Under the right conditions, crystals will be deposited both inside the ureteral stent and on the outside. The deposited material consists mainly of calcium oxalate mono- and dihydrate. It may also be associated with the deposition of phosphate crystals, uric acid and/or struvite and/or cystine. In addition to crystals, protein material such as Tamm-Horsfall or alpha 1-microglobulin may be deposited.
Crystal deposition can occur in the absence of bacteria, but when bacteria are present, and maintain high enzyme activity, the adhesion, persistence and proliferation of fouling sites increases. In addition, bacteria cause a change in urinary pH that causes the solubility of calcium and magnesium in urine to be altered, creating a vicious circle. Up to 90% of ureteral stents are colonised by microorganisms and according to published patient series a frequency of recurrent UTIs between 27% and 73.6% is reported [3, 10].
The biofilm development is often essential in the encrustation of ureteral stents [11] and is closely associated with the presence of urease-positive bacteria. Biofilms have a very complex formation and development process that is divided into four phases: (1) reversible agglomeration of proteins, polysaccharides and macromolecules; (2) irreversible deposition of proteins and bacteria; (3) maturation of the biofilm; and (4) spreading of the biofilm.
Singh et al. [12] found a higher percentage of encrustation in the proximal tip of the JJ stent, with the proximal segment of the ureter being the second most frequently affected area. In that study, encrustation of the bladder tip was rare.
Encrustation or mucoprotein deposits affect up to 68% of JJ stents, but only 4% of these patients show clinical signs of obstruction [13]. Furthermore, it appears that extraluminal obstruction reduces urinary flow to a greater degree than intraluminal obstruction [14]. Legrand et al. [15] have demonstrated a higher rate of encrustation in stents placed for lithiasis indication (8% before 4 months, almost 17% after), than in those patients with non-lithiasis indication (e.g. malignancy) with encrustation rates of 1.3% at 4 months and 5.2% at 6 months.
4 Symptoms and Complications Associated with the Forgotten Ureteral Stent
Patients with ureteral stents can present with a number of symptoms that make up the “ureteral stent syndrome” [2, 5, 6, 10, 16, 17] (Table 2).
Although the pathophysiology of the development of these signs and symptoms is not fully understood, the irritation produced by the distal end of the stent on the bladder mucosa (mainly the bladder trigone), as well as the presence of vesicoureteral reflux seem to be related to the described symptoms.

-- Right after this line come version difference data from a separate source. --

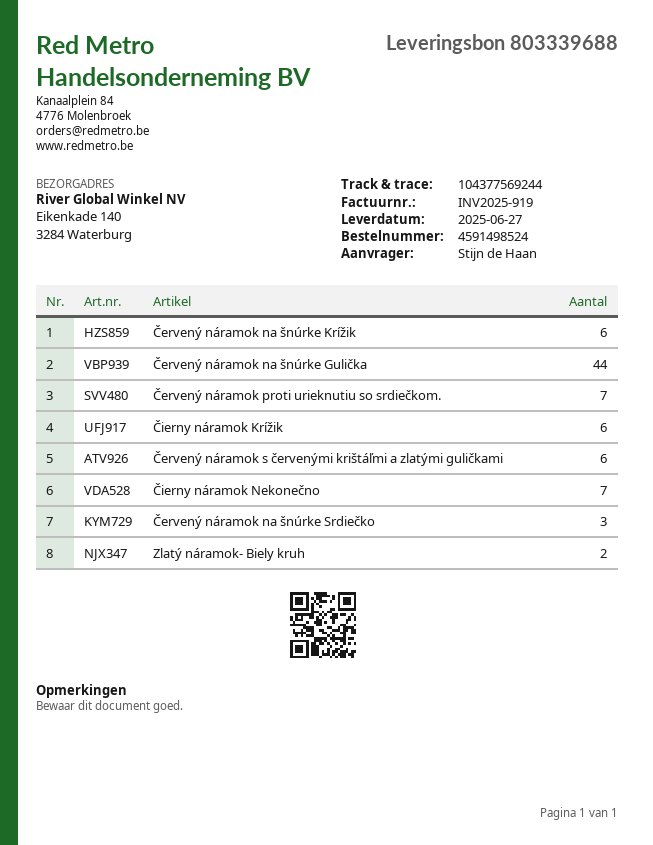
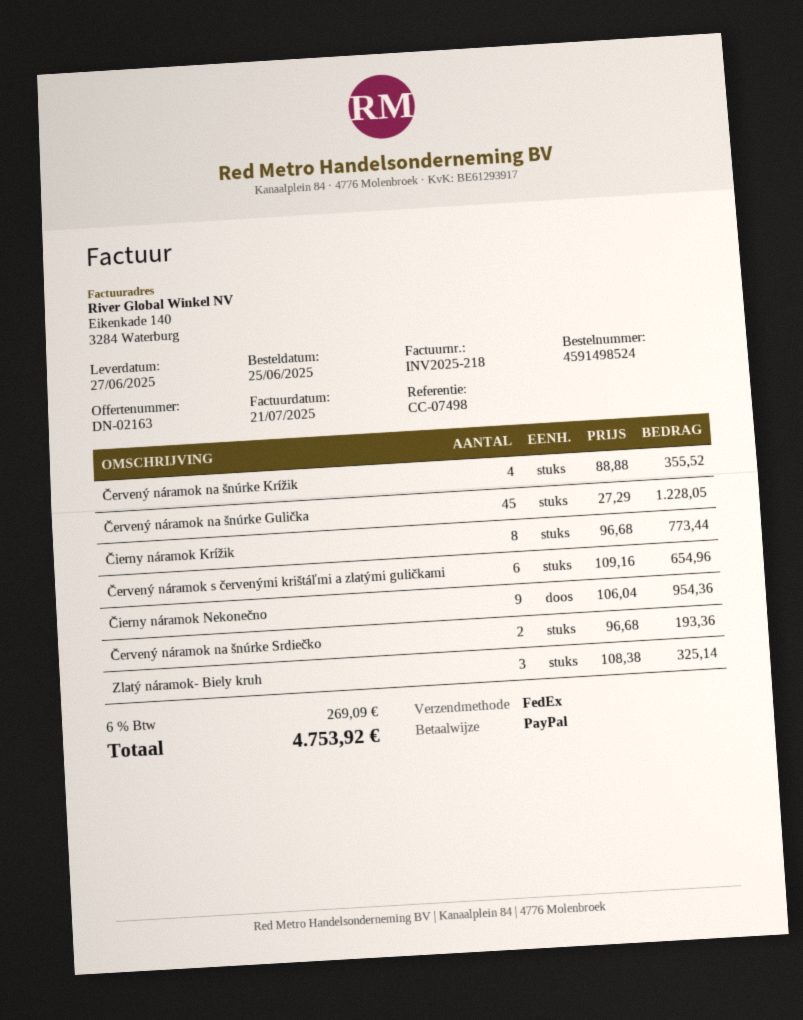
invoice number: INV2025-919 -> INV2025-218
Červený náramok na šnúrke Krížik: 6 -> 4
Červený náramok na šnúrke Gulička: 44 -> 45
Červený náramok proti urieknutiu so srdiečkom.: 7 -> none
Čierny náramok Krížik: 6 -> 8
Čierny náramok Nekonečno: 7 -> 9
Červený náramok na šnúrke Srdiečko: 3 -> 2
Zlatý náramok- Biely kruh: 2 -> 3

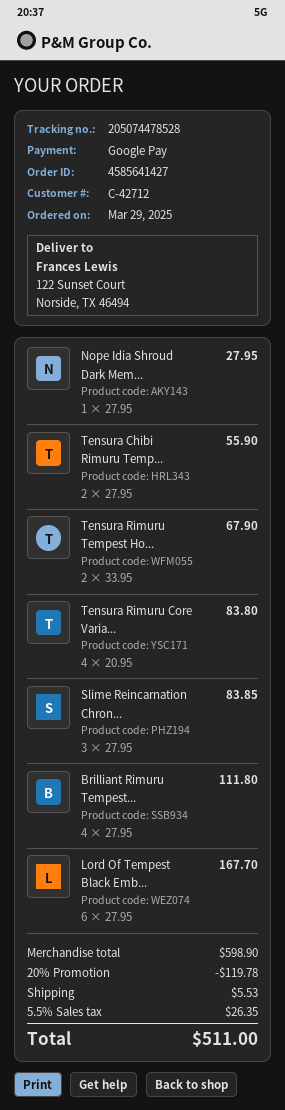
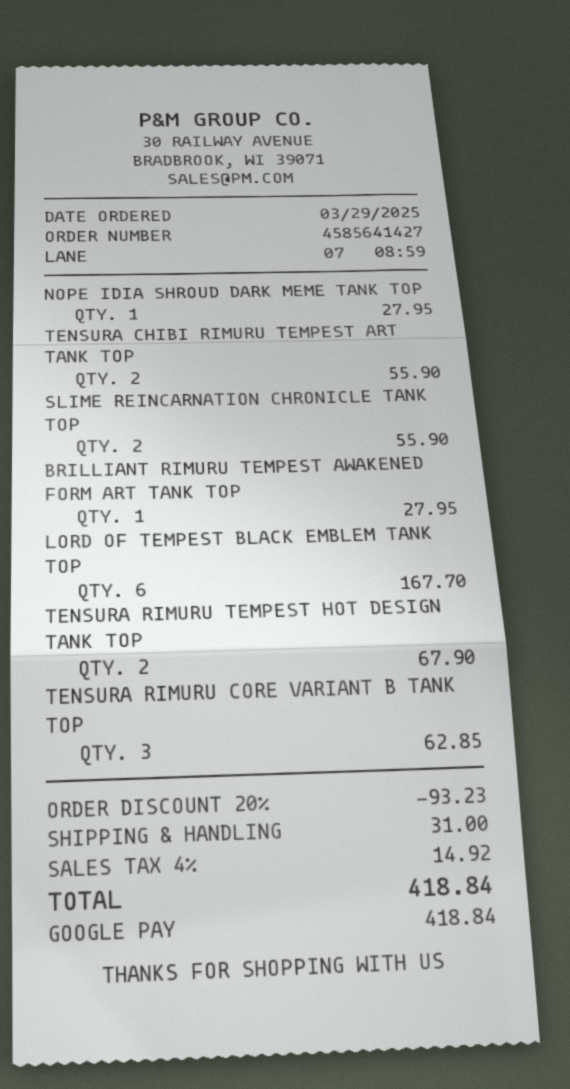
Tensura Rimuru Core Varia...: 4 for 83.80 -> 3 for 62.85
Slime Reincarnation Chron...: 3 for 83.85 -> 2 for 55.90
Brilliant Rimuru Tempest...: 4 for 111.80 -> 1 for 27.95
discount: 20% = 119.78 -> 20% = 93.23
shipping: 5.53 -> 31.00
tax: 5.5% = 26.35 -> 4% = 14.92
total: 511.00 -> 418.84

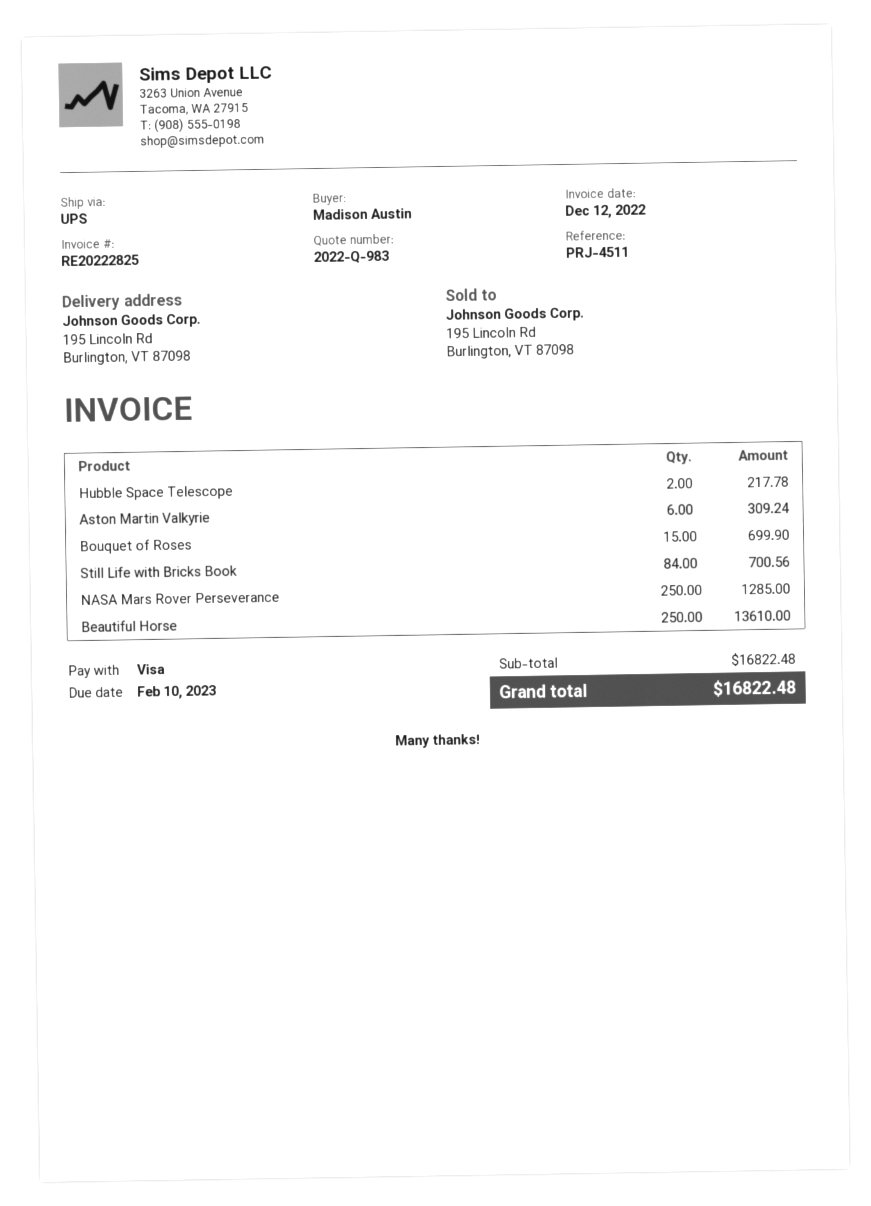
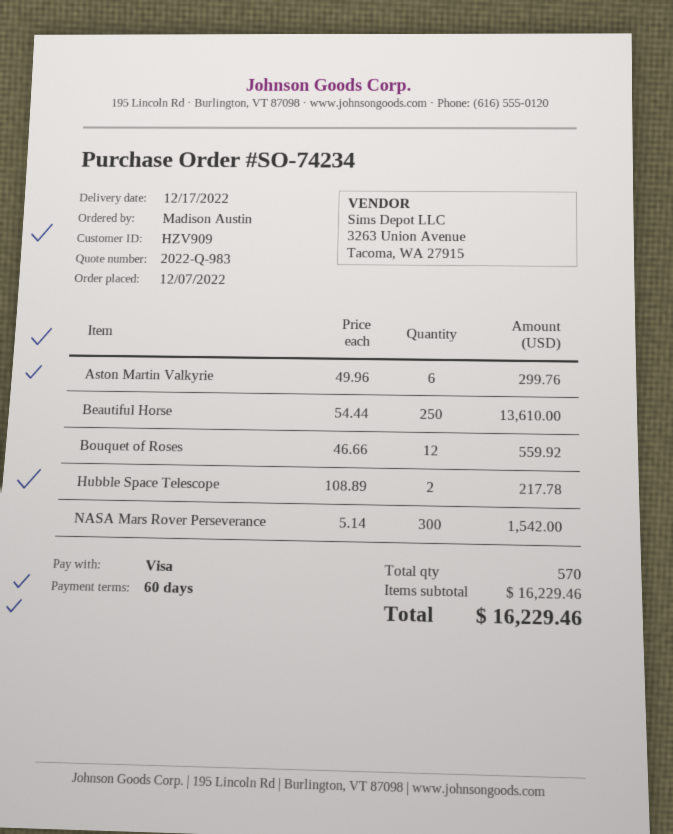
Aston Martin Valkyrie: 6 for 309.24 -> 6 for 299.76
Bouquet of Roses: 15 for 699.90 -> 12 for 559.92
Still Life with Bricks Book: 84 for 700.56 -> none
NASA Mars Rover Perseverance: 250 for 1285.00 -> 300 for 1542.00
subtotal: 16822.48 -> 16229.46
total: 16822.48 -> 16229.46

The use of catheters made of harder materials has also been associated with a higher incidence of symptoms such as dysuria, hypogastric or renal fossa pain [18].
Some patients may be unaware of a history of ureteral stent placement during the anamnesis, but the presence of these symptoms in a patient with a surgical history should lead us to believe that he or she may have a stent [2]. Furthermore, it is not uncommon for forgotten ureteral catheters to be asymptomatic and to be an incidental finding when they are incidentally found in an abdominopelvic imaging test [9].
The previously described symptoms, in addition to being present in patients with a ureteral stent who are aware of this condition, may also be present in FUSS. In this scenario, the symptoms depend on the complications generated by the time elapsed and the risk factors described above.
From compliance with the maximum ureteral stent dwell time to the occurrence of complications related to excess stent placement time is considered to take on average between 3 and 24 months [19].
Although most authors consider that the longer the stent placement time, the retrospective study by Lin TF et al. [1] found no significant differences in this regard. However, in this study, patients with a forgotten JJ stent placement accounted for 3.8% (18 patients) of the 479 patients analysed. Thus, only three of the patients with forgotten catheter placement developed complications. The sample size might be insufficient to draw conclusions [1].
4.1 Flank Pain
Pain may be due to vesicoureteral reflux or hydronephrosis. During micturition, the increased bladder pressure is transmitted through the stent placement and retrograde to the renal pelvis. The stent placement overrides the anti-reflux mechanism of the distal ureter causing a sudden increase in intra-pelvic pressure.
Hydronephrosis may be due to lithiasis formation, displacement or migration of the catheter placement, fragmentation or obstruction, among other causes.
On the one hand, the frequency of ureteral JJ stent migration ranges between 3% and 10% of the stents that are placed. It should be specified that migration can be proximal or distal; the latter being up to three times more frequent [20]. Factors involved in intraureteral stent movements include length, diameter and stent material. In general, stents made of softer, hydrophilic materials have a greater trend towards dislodgement [21]. Although stent length is usually chosen based on the patient’s height, some studies suggest radiographic measurement of the distance between the pyeloureteral junction and the uretero-vesical junction as a strategy to further adjust the stent to the patient [21]. Also to prevent migration, double-J retention systems for stents were designed. Even so, sometimes even the proximal J-end can descend from the renal pelvis into the ureter or even the bladder, leading to urinary obstruction [7, 10].
Finally, the risk of catheter fragmentation is particularly high 14 weeks after stenting. Long-term exposure of stents to urine components produce the degeneration of the polymers. Thus, in cases of urinary tract infection and/or urothelial inflammation, the rate of degradation is higher. Stents composed of polyethylene polymers are the most easily degraded and are more prone to fragmentation. It is noted that the fragmentation lines usually coincide with the stent placement holes, so reducing the number of these holes could reduce the risk and/or the number of stent fragments [6, 18, 22].
4.2 Urinary Tract Infections
The stenting duration time also increases the likelihood of persistent UTI, since the longer the stent placement time, the higher the level of colonisation (up to 75% of stents that have been in place for more than 90 days are colonised).
As we have already indicated, bacteriuria is almost a constant in these patients, and up to 27–73.6% of cases develop UTIs that are likely to be recurrent and multi-resistant to antibiotics. This is because microorganisms remain in biofilms [3, 10, 23]. Biofilms hinder antimicrobial penetration and, in their matrix, microorganisms tend to express antimicrobial resistance genes and remain metabolically dormant, making antimicrobials even less effective [24]. Other factors that may favors the persistence of UTIs include the high prevalence of diabetes or renal failure in these patients.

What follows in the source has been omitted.